# Prayers Needed - UPDATE 1/5/08



## Guest (Jan 4, 2008)

Hey all.. 
Me and the kids are trapped in a very bad storm right now... 
Im close to the Sierras.. the wind is reaching almost 100mph here includes rain.. the wind sounds like thunder.. and a very bad ghost that wont go away.. 

Power is on and off at this point. The kids school was shut down, and I called in to work.. although all my officers were called in for emergencies.. 

The roads were blocked with trees this morning, and street lights were out. Im just concerned about this creek I live by, for potential floodings.. so its ok.. they are watching it, but concerned about flooding. 

if it floods.. me and the kids will have to evacuate. I look outside my window.. and thats the creek.. thats how close we are to it.. 

We are ok so far.. but pray for us. My kids dont seem to be shaken up.. just when the lights flicker. The phones are not that great, but works for right now, and the internet seems to be doing ok.. I have wireless.. 

Here is where you can reach about it. Im right in the middle of it. 

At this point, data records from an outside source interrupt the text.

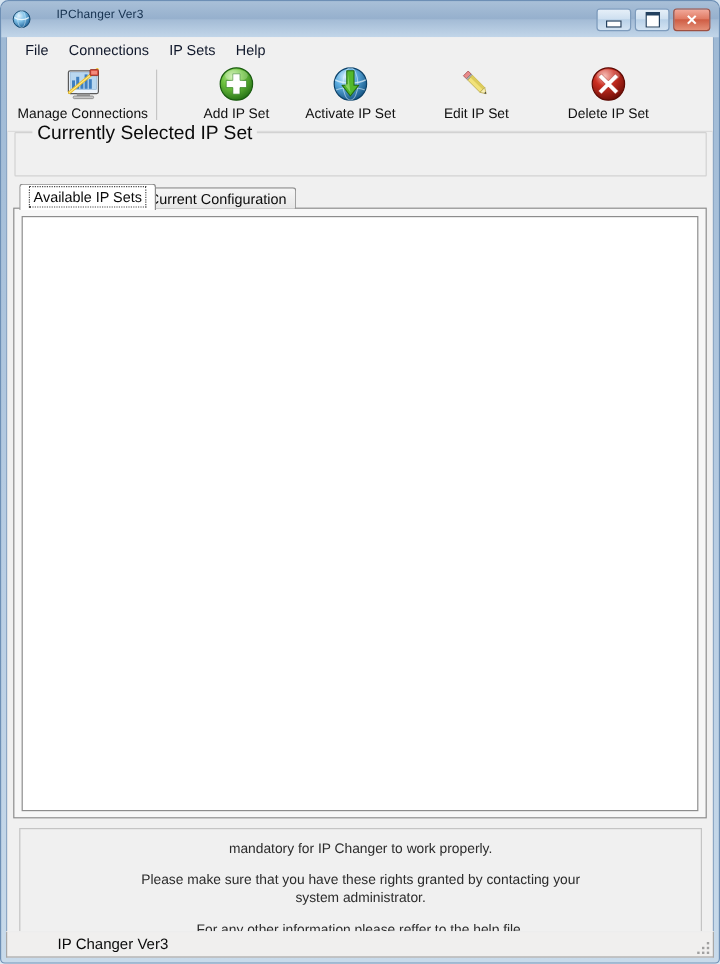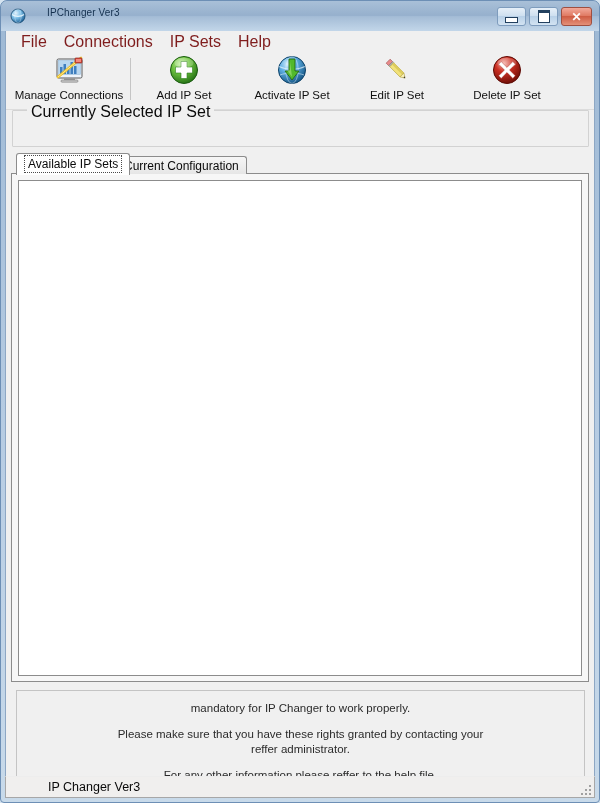--- a/index.html
+++ b/index.html
@@ -110,22 +110,22 @@
     position: absolute;
     left: 0; top: 0;
     width: 588px; height: 21px;
     background: #f0f0f0;
     display: flex;
     align-items: center;
     padding-left: 8px;
     box-sizing: border-box;
   }
   .menu-item {
-    font-size: 16px;
-    color: #7f1d1d;
+    font-size: 12px;
+    color: #0f172a;
     padding: 2px 10px 2px 7px;
     white-space: nowrap;
     cursor: default;
   }
 
   
   #toolbar {
     position: absolute;
     left: 0; top: 21px;
     width: 588px; height: 57px;
@@ -351,21 +351,21 @@
               <line x1="5" y1="23" x2="28" y2="4" stroke="#fae898" stroke-width="1" stroke-linecap="round"></line>
               <rect x="22" y="4" width="7" height="5" rx="0.8" fill="#d94a3c" stroke="#8e2a20" stroke-width="0.7"></rect>
               <rect x="23" y="5" width="5" height="3" fill="#f28a7c"></rect>
             </svg>
           </span>
           <span class="tb-label">Manage Connections</span>
         </div>
 
         <div id="tb-sep"></div>
 
-        <div class="tb-button" style="left:133px; width:90px;">
+        <div class="tb-button" style="left:146px; width:90px;">
           <span class="tb-icon">
             <svg width="32" height="32" viewBox="0 0 32 32">
               <defs>
                 <radialGradient id="gp" cx="38%" cy="28%" r="78%">
                   <stop offset="0%" stop-color="#c9f0a8"></stop>
                   <stop offset="42%" stop-color="#6ec33f"></stop>
                   <stop offset="100%" stop-color="#1f6b12"></stop>
                 </radialGradient>
               </defs>
               <circle cx="16" cy="16" r="13.5" fill="url(#gp)" stroke="#1a5c10" stroke-width="1"></circle>
@@ -449,21 +449,21 @@
       <div id="tabpage">
         <div id="listbox">
           <span style="display:block; padding:4px 5px; font-size:12px; color:#303030;"></span>
         </div>
       </div>
 
       <div id="infopanel">
         <div class="info-line">mandatory for IP Changer to work properly.</div>
         <div class="info-gap"></div>
         <div class="info-line">Please make sure that you have these rights granted by contacting your</div>
-        <div class="info-line">reffer administrator.</div>
+        <div class="info-line">system administrator.</div>
         <div class="info-gap"></div>
         <div class="info-line">For any other information please reffer to the help file.</div>
       </div>
 
     </div>
 
     <div id="statusbar">
       <span id="status-text">IP Changer Ver3</span>
       <span id="resize-grip">
         <i class="grip-dot" style="right:0px;  bottom:0px;"></i>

http://www.weather.com/newscenter/storm ... enter_news

Update:
We made it through ok. The creek is going to be fine. We lost power for a while, and then the phone lines were down for a few hours.. but I still had my cell phone. Alot of damage outside to our trees, and alot of wires on the ground... the complex told us to stay indoors if we can until SMUD can come out and get the wires.. cause they are dangerously on the ground. 
My brother in San Francisco, his car windows exploded out of his car due to the high wind. My mother lost her backyard fences and a tree nearly missed her neighboors house. I kept checking on my grandmother (81 yrs old) She was fine. 
I know we are suppose to have more coming, I hope not like that.. That was a bit much for me. I live in California for a reason. 
1. No Hurricanes
2. No Tornandos
3. No SNOW! 
Dang, I swear that was a hurricane.. 

Can anyone say "G L O B A L   W A R M I N G" our poor earth... *sigh*

Thanks everyone for the prayers!


----------



## Tabitha (Jan 4, 2008)

(((hugs)))


----------



## dragonfly princess (Jan 4, 2008)

Good luck!!!  I will send some light your way!!!


----------



## Bret (Jan 4, 2008)

Prayers and good thoughts for you and your family! Be safe!


----------



## Chalk Creek (Jan 4, 2008)

Praying for you.  Stay safe and hang in there.


----------



## CPSoaper (Jan 4, 2008)

I talked to my sister this morning and she said it was pretty bad there. She awoke to a large tree falling. She said that luckily it missed her house and car.  Stay safe.


----------



## Zenobiah (Jan 4, 2008)

I hope it works out ok.


----------



## itsmeroro (Jan 4, 2008)

My thoughts are with you - we also are in Central CA - on the coastal part.  Although we have a home in the sierras too - 

I hope your family remains safe.  You will be in our thoughts today.

  Rachelle (roro)


----------



## Guest (Jan 4, 2008)

Well..the power went out for a while.. buts seems to be ok. the creek :shock: ummmmm...im getting quiet worried


----------



## Woodi (Jan 4, 2008)

Be well! Stay safe! Hugs and prayers for you and your children!


----------



## Becky (Jan 4, 2008)

Sending good vibes your way, I hope everything is OK.


----------



## gbtreasures (Jan 5, 2008)

Prayers and only good wishes coming your way from Pa..........


----------



## Michelle1210 (Jan 5, 2008)

Ditto we too are in a midst of a storm trucks have flipped over on interstate 84 very high winds indeed, we will tons of rain in the fallout hopefully we wont have major flooding :shock:

I do hope you are wearthering the storm and keeping your ground


----------



## Zenobiah (Jan 5, 2008)

We're having a storm here too, with horizontal snow. A tree blew over down the road from us. It is absolutely freezing out, humidity through the roof. 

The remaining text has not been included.